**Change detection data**
####

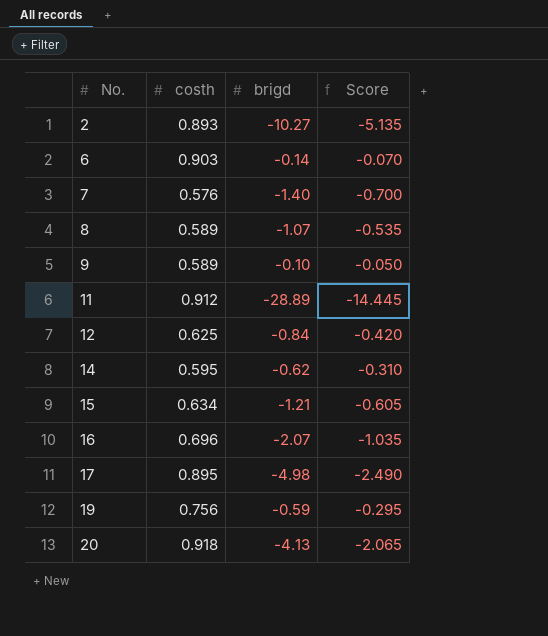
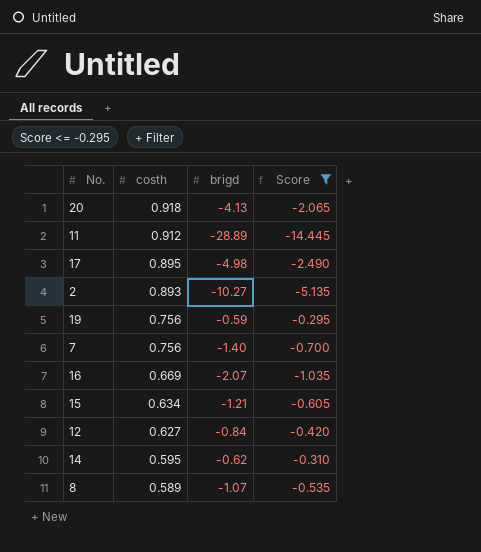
filter: none -> Score <= -0.295
row order: No. ascending -> costh descending
7 | costh: 0.576 -> 0.756
16 | costh: 0.696 -> 0.669
12 | costh: 0.625 -> 0.627

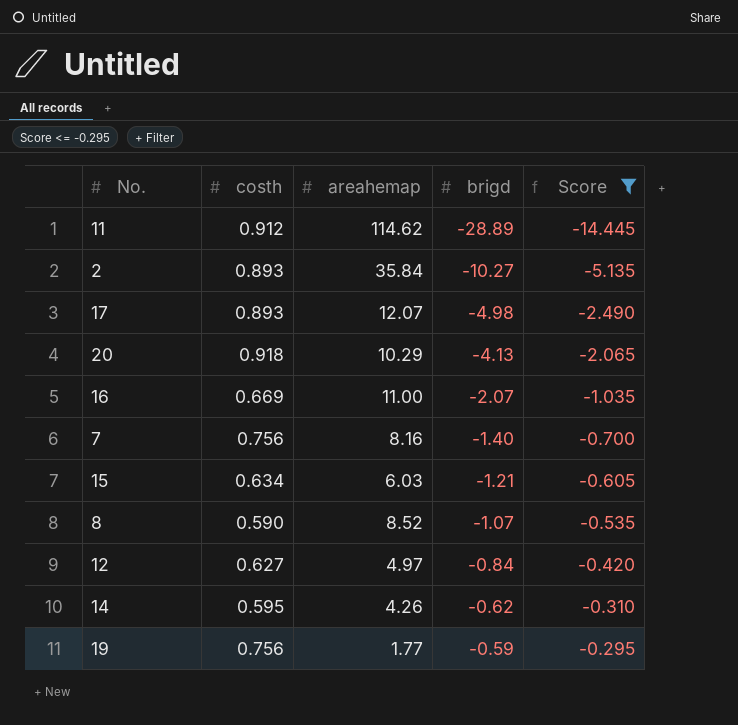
row order: costh descending -> brigd ascending
column areahemap | position: none -> 3
17 | costh: 0.895 -> 0.893
8 | costh: 0.589 -> 0.590

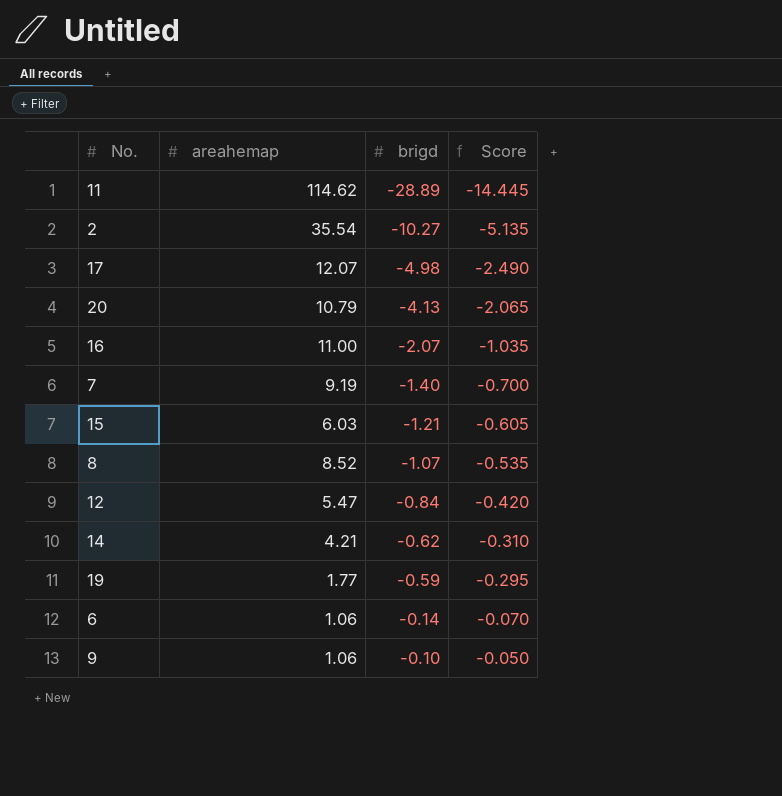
filter: Score <= -0.295 -> none
column costh | position: 2 -> none
2 | areahemap: 35.84 -> 35.54
20 | areahemap: 10.29 -> 10.79
7 | areahemap: 8.16 -> 9.19
12 | areahemap: 4.97 -> 5.47
14 | areahemap: 4.26 -> 4.21

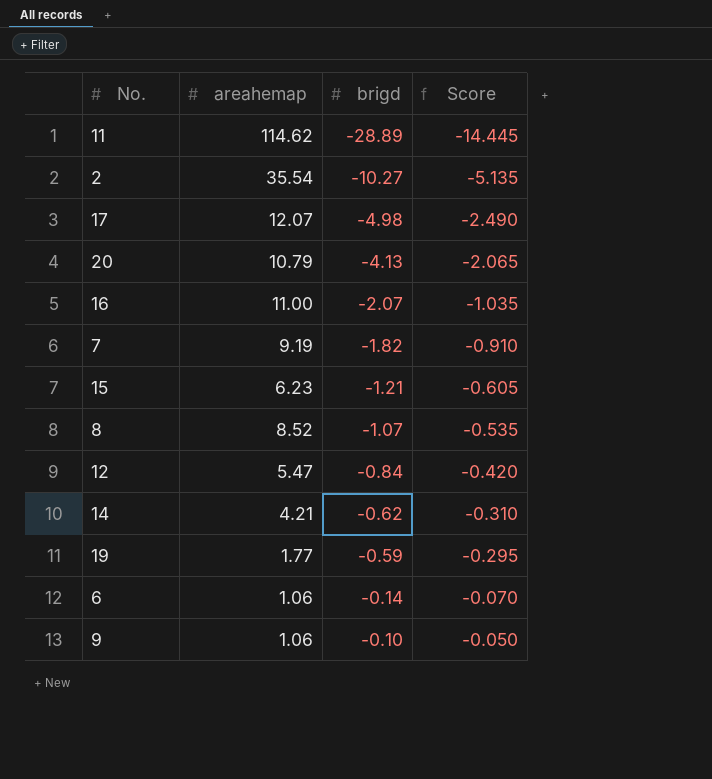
7 | brigd: -1.40 -> -1.82
7 | Score: -0.700 -> -0.910
15 | areahemap: 6.03 -> 6.23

####

**How to complete this task**
Set down, word for word, the line that holds "14 | areahemap: 4.26 -> 4.21" and all lines after it to the end of the entries above, but not the pictures.

**Result of this exercise**
14 | areahemap: 4.26 -> 4.21

7 | brigd: -1.40 -> -1.82
7 | Score: -0.700 -> -0.910
15 | areahemap: 6.03 -> 6.23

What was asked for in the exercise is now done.